Exercise goal: Give back exactly the stretch of data below from the line holding "de savoir si" through the line holding "des deux concepts en question.", both ends included, and leave the remaining lines out.

Data to process:
·····

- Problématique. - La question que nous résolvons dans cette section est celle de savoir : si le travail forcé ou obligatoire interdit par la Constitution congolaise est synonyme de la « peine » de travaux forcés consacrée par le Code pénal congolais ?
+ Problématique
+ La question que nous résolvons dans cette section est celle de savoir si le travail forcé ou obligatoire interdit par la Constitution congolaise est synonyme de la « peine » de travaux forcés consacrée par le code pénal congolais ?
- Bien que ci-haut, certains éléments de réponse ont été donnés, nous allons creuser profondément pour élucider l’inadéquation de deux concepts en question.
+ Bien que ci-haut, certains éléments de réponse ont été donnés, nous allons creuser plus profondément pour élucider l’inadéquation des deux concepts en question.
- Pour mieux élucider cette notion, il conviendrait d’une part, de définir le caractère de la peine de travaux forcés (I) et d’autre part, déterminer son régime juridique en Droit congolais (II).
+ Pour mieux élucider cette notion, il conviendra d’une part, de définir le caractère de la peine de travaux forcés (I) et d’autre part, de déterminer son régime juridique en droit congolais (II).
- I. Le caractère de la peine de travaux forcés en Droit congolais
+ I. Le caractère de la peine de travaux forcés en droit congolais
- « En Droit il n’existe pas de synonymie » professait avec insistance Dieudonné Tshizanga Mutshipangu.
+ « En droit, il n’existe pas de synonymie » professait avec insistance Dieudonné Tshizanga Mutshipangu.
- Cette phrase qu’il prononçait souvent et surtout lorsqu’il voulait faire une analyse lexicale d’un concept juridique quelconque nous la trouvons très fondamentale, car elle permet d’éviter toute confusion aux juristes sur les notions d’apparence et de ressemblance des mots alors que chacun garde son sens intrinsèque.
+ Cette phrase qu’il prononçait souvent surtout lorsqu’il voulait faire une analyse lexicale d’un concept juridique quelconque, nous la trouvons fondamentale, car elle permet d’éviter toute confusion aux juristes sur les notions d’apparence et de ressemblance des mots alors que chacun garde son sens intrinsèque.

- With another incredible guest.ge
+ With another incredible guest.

·····

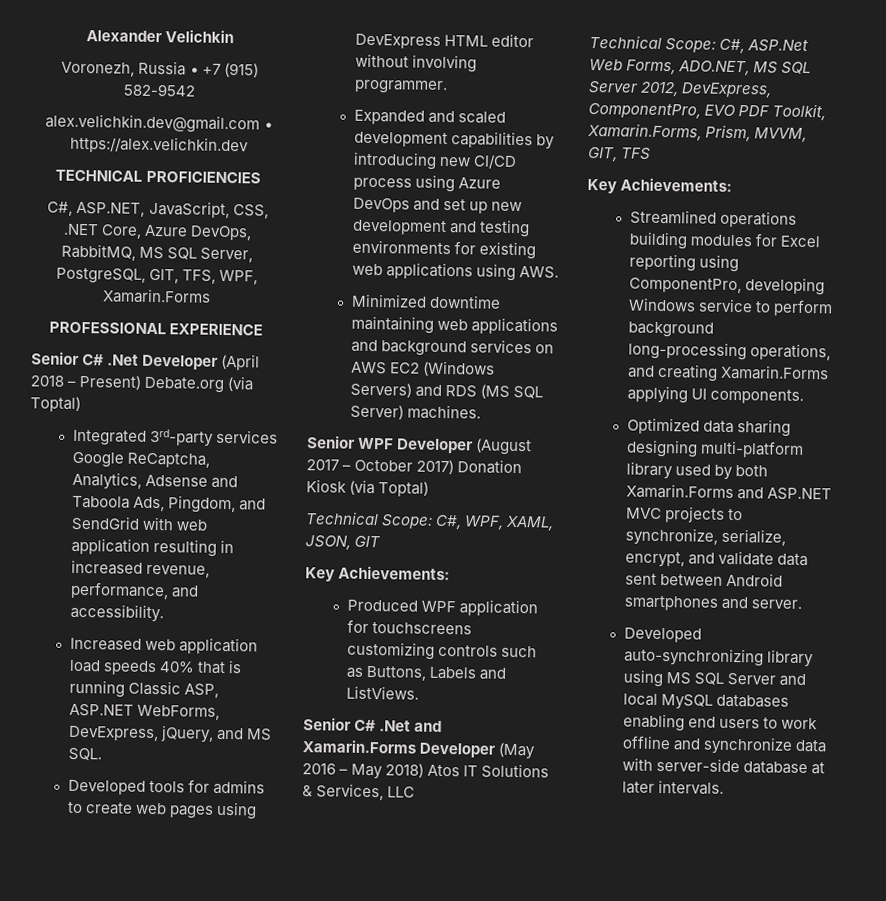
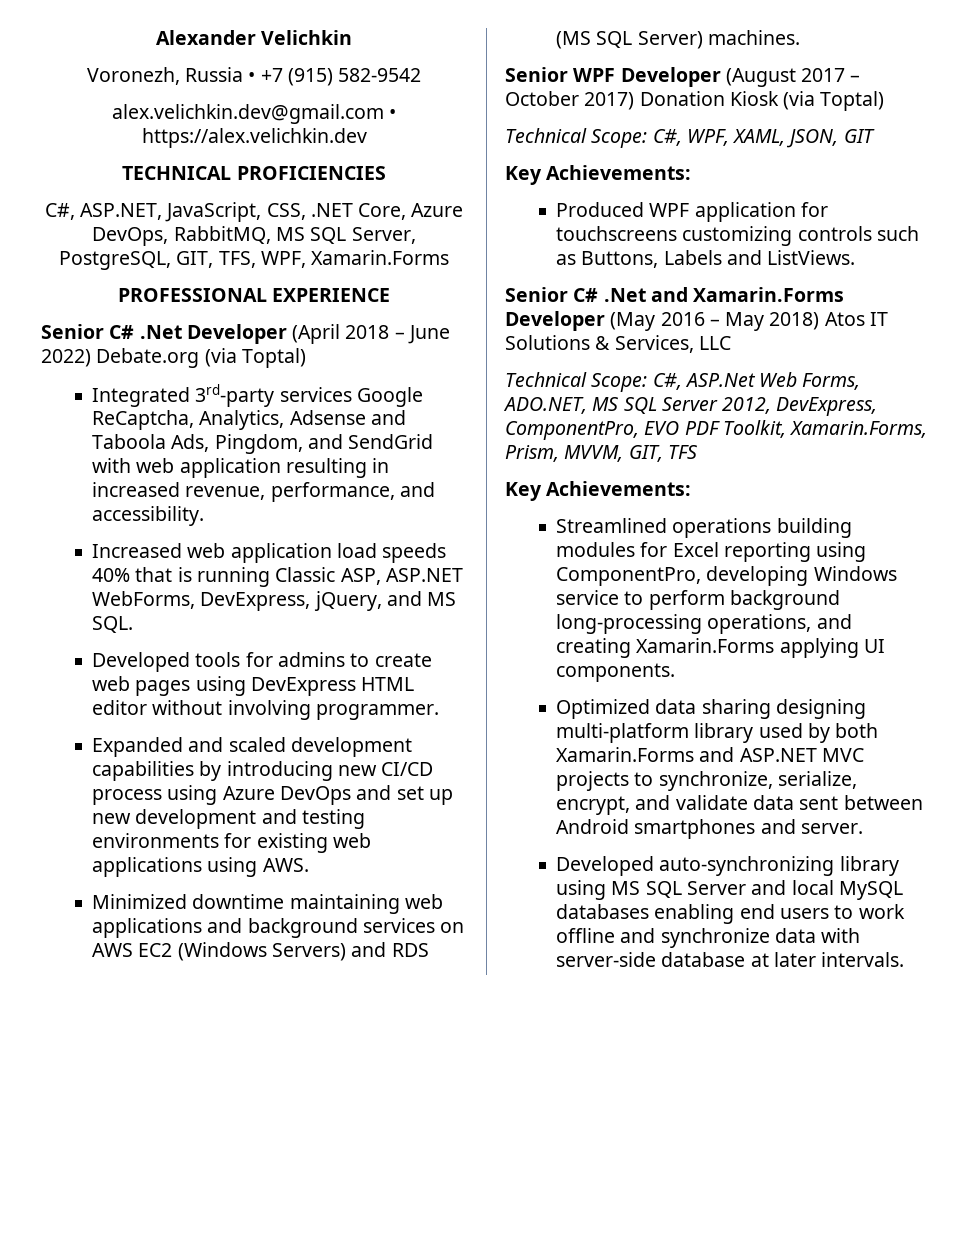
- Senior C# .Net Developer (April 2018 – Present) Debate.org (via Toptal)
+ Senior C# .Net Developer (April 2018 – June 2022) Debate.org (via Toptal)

·····

Written answer:
+ La question que nous résolvons dans cette section est celle de savoir si le travail forcé ou obligatoire interdit par la Constitution congolaise est synonyme de la « peine » de travaux forcés consacrée par le code pénal congolais ?
- Bien que ci-haut, certains éléments de réponse ont été donnés, nous allons creuser profondément pour élucider l’inadéquation de deux concepts en question.
+ Bien que ci-haut, certains éléments de réponse ont été donnés, nous allons creuser plus profondément pour élucider l’inadéquation des deux concepts en question.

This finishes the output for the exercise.